Пёсий остров - страница 54

стр.

Якоб наклоняется вперед, сидя на стуле. У Штурмана явно не все дома, но история его захватывает.

— И что это за вывод? — спрашивает Якоб уважительным шепотом.

— А вот этого, — Штурман смакует каждое слово, как бы дразнясь, — ты никогда не узнаешь, если сейчас уплывешь.

Якоб старается не рассмеяться, затем поднимает и ставит на место щербатую чашку чаю. Тело его кажется непривычно тяжелым, как бывает от депрессии, но тяжесть немного другая, металлическая. Одежда, которую ему дали, почти подошла. В штанах цвета хаки и кроссовках он похож на покорителя пустыни, случайно попавшего на этот остров из совсем другой истории. Рубашку он переодевать не стал. Это подарок Лоры. К тому же кровь отстиралась.

— Я хочу уплыть сегодня, Питер. Все же рискну.

— Хорошо, — отвечает Штурман с нескрываемым разочарованием. Он выходит и поднимает руку. Эмерсон бросает молоток и бежит к нему.

— Ну что? — спрашивает Эмерсон, который выглядит чем-то недовольным.

— Возьми большую лодку, — приказывает Штурман, — высади Якоба на том берегу и тут же возвращайся.

— То есть… — начинает Эмерсон, поднимая бровь.

— Нет, не в большом порту. На старом причале. И повторяю: возвращайся сразу.

Селеста прекращает работу и смотрит на них уже безо всякого стыда. Она улыбается так, будто хочет что-то сказать. Но вместо этого подходит поближе и встает за спиной Эмерсона. Взгляд ее устремлен куда-то мимо всех, в темное нутро острова. Она издает странное горловое урчание, выдающее то ли волнение, то ли страх. Затем крепко обнимает Якоба и тут же отталкивает.

— Селеста всегда грустит, когда новые друзья уезжают, так что ты не медли, Якоб, слышишь? — говорит Штурман, приобнимая девушку одной рукой. Она замолкает.

— Спасибо за все, — произносит Якоб, глядя прямо в глаза девушке. Он действительно видит в них грусть. И кажется, страх, но она убегает раньше, чем он успевает разобраться.

— Так ты идешь или что? — раздается злой голос с пляжа.

— На здоровье, сынок, — кивает Штурман, будто благословляя его. Тропический монах неведомого ордена. — Мы будем здесь, если ты вдруг передумаешь. Видишь ли, рано или поздно все возвращаются.

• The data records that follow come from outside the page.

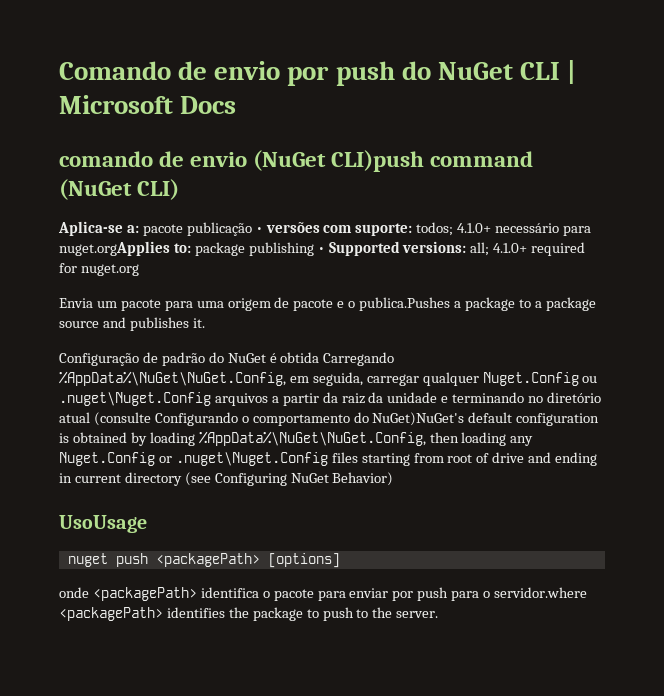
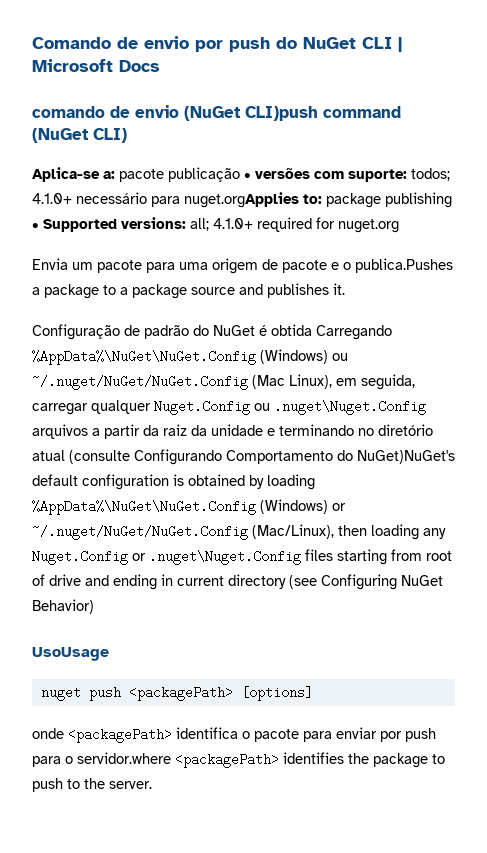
- Configuração de padrão do NuGet é obtida Carregando %AppData%\NuGet\NuGet.Config, em seguida, carregar qualquer Nuget.Config ou .nuget\Nuget.Config arquivos a partir da raiz da unidade e terminando no diretório atual (consulte Configurando o comportamento do NuGet)NuGet's default configuration is obtained by loading %AppData%\NuGet\NuGet.Config, then loading any Nuget.Config or .nuget\Nuget.Config files starting from root of drive and ending in current directory (see Configuring NuGet Behavior)
+ Configuração de padrão do NuGet é obtida Carregando %AppData%\NuGet\NuGet.Config (Windows) ou ~/.nuget/NuGet/NuGet.Config (Mac Linux), em seguida, carregar qualquer Nuget.Config ou .nuget\Nuget.Config arquivos a partir da raiz da unidade e terminando no diretório atual (consulte Configurando Comportamento do NuGet)NuGet's default configuration is obtained by loading %AppData%\NuGet\NuGet.Config (Windows) or ~/.nuget/NuGet/NuGet.Config (Mac/Linux), then loading any Nuget.Config or .nuget\Nuget.Config files starting from root of drive and ending in current directory (see Configuring NuGet Behavior)

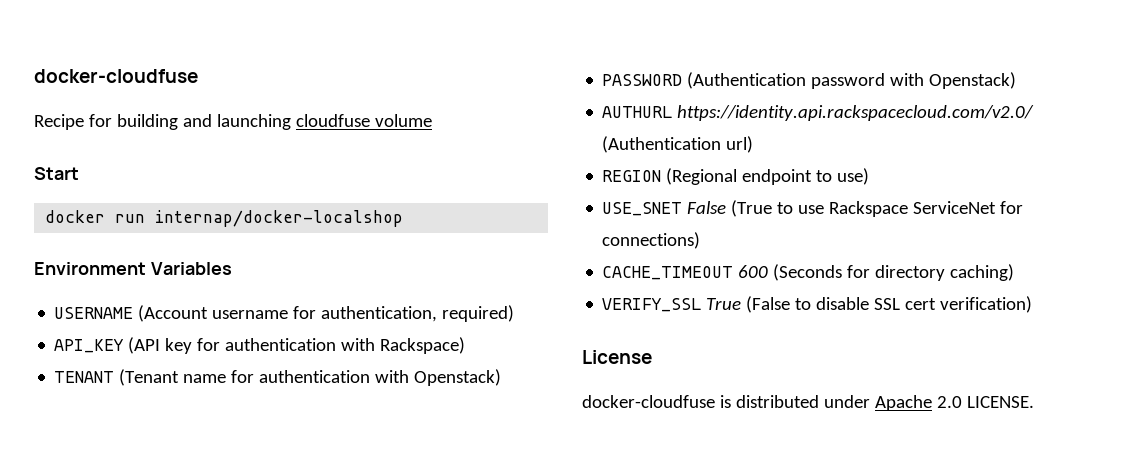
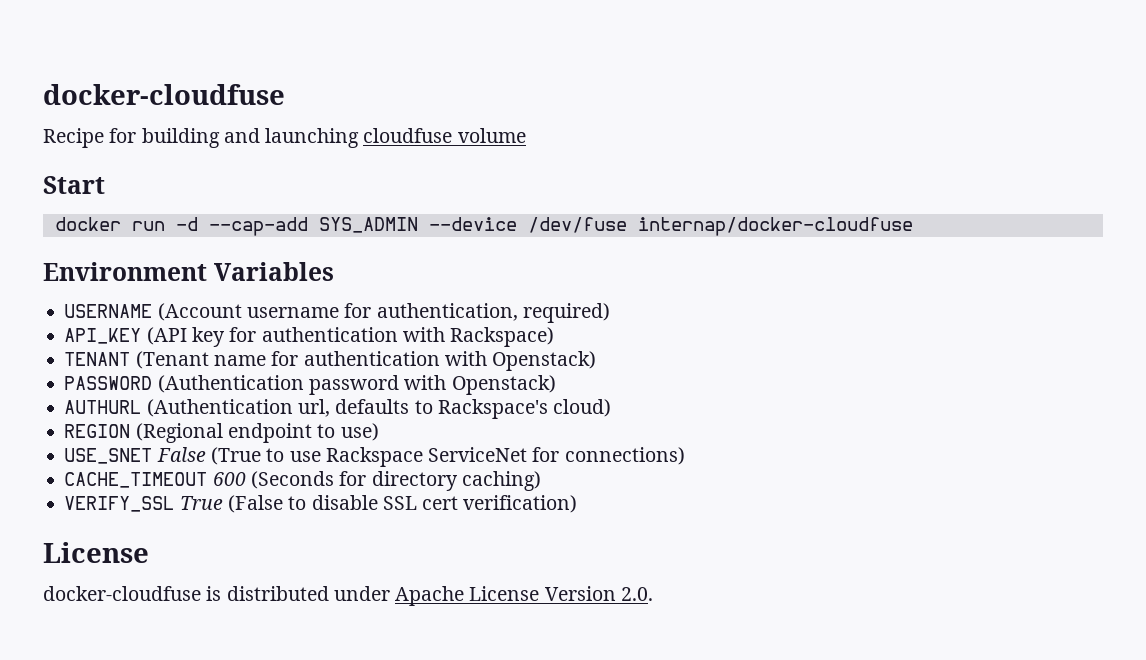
- docker run internap/docker-localshop
+ docker run -d --cap-add SYS_ADMIN --device /dev/fuse internap/docker-cloudfuse
- AUTHURL https://identity.api.rackspacecloud.com/v2.0/ (Authentication url)
+ AUTHURL (Authentication url, defaults to Rackspace's cloud)
- docker-cloudfuse is distributed under Apache 2.0 LICENSE.
+ docker-cloudfuse is distributed under Apache License Version 2.0.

Якоб кивает в ответ и быстро идет к катеру с двумя моторами, который Эмерсон уже завел и который исторгает клубы вони в девственную зеленую лагуну. Якоб залезает на борт, по-прежнему неся с собой аптечку с плота. Рыжий не дожидается, пока он пристегнется, и с грохотом рассекает воду, точно за ним гонятся морские ведьмы. Вскоре остров исчезает из виду, превратившись в коричневатую полоску между голубым и зеленым.

Штурман возвращается в свое жилище, вздыхая как поруганный пророк.

А Селеста стоит и не двигается. Ветер треплет ее красную рубашку, обращая ее вытянутую фигуру в подобие флага. Ее молчание гораздо громче сомнений Якоба.

Море тени

История просачивается из больницы и добирается до самого причала. По дороге она обрастает подробностями. Потому что людям нужно о чем-то говорить за уборкой последствий урагана. И они говорят — о черноглазой русалке, продырявленной пулями как решето, которая уже оправилась от ран. Говорят, она вынослива, будто сделана из стали. Красивая и жестокая, как все морские существа.

Лишь одному кряжистому мужичку, набивающему резиновые заплатки на дыры в своем корыте, не до сказок. Он воспользовался суматохой, возникшей после бури, чтобы оттащить свою рыбацкую лодку как можно дальше от капитана порта, проклиная жестокую удачу. Он едва добрался сюда живым. Должно быть, боги меня ненавидят, думает Вильям Феррис, которого все, кроме его кредиторов, называют Билли-бой. Они ненавидят меня, потому что я с каждым сезоном становлюсь все злее и безжалостнее. Хотя нет, думает он, глядя, как очередная дыра в днище исторгает пузыри воздуха в воду, в которой он стоит по колено. Они меня наказали за то, что я неправильно назвал свою лодку. Даже жена говорила мне, что такое название — плохая примета. Чуть ли не проклятье. Так что я сам виноват.

Но мне так нравилось, как это звучит — «Море тени», думает Билли-бой.

Когда-то это было больше, чем просто название. Мне казалось, что я держу море в своих руках, что я гроза всего сущего — даже небес. У меня было ощущение настоящей власти.